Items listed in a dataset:
┄┄┄┄┄┄┄┄┄┄
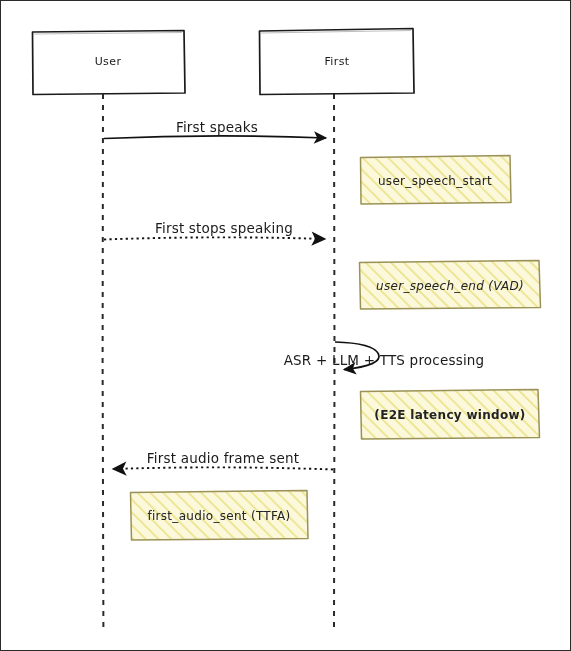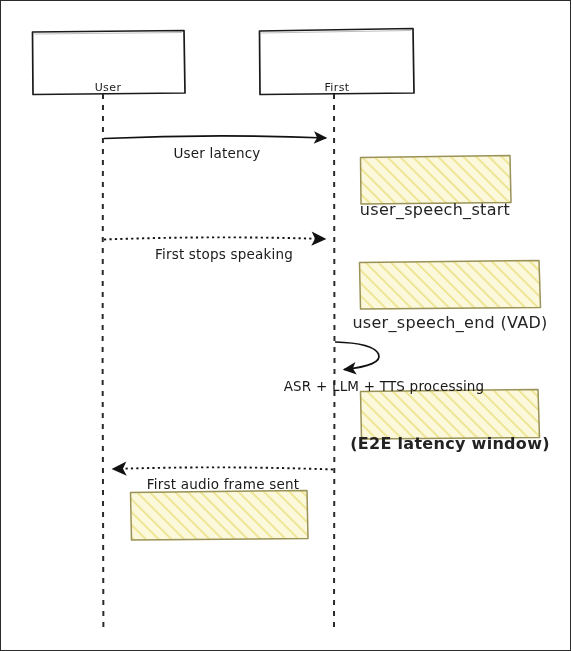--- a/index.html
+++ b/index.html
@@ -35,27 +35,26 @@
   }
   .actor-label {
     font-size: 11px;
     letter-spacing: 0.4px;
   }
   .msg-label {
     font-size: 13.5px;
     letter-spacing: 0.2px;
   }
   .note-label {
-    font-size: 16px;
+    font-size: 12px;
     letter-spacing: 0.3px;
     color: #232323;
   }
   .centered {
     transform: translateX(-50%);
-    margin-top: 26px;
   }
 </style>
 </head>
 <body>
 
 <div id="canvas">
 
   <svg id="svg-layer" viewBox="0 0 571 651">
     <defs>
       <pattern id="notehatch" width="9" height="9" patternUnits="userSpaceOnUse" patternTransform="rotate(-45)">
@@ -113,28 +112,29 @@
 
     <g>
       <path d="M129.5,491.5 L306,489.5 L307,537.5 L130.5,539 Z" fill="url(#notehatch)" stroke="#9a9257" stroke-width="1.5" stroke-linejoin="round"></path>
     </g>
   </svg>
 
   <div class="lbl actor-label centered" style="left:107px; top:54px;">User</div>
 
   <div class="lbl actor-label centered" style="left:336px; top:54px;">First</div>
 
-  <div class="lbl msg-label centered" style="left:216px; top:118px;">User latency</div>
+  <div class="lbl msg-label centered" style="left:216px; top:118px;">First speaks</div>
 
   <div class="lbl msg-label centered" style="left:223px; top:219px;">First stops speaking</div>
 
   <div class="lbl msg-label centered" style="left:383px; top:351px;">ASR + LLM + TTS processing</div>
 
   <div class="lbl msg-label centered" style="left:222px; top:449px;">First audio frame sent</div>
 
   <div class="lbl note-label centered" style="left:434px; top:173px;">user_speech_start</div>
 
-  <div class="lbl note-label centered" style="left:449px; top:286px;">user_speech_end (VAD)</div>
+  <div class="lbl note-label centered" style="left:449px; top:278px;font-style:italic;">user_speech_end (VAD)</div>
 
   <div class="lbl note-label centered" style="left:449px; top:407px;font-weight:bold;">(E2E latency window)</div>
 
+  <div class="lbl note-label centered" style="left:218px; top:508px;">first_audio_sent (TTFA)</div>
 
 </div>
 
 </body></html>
┄┄┄┄┄┄┄┄┄┄
EXERCISE DIRECTIONS:
Count every line of the records above in which the string "font" appears. The number alone is to be given.

EXERCISE SOLUTION:
6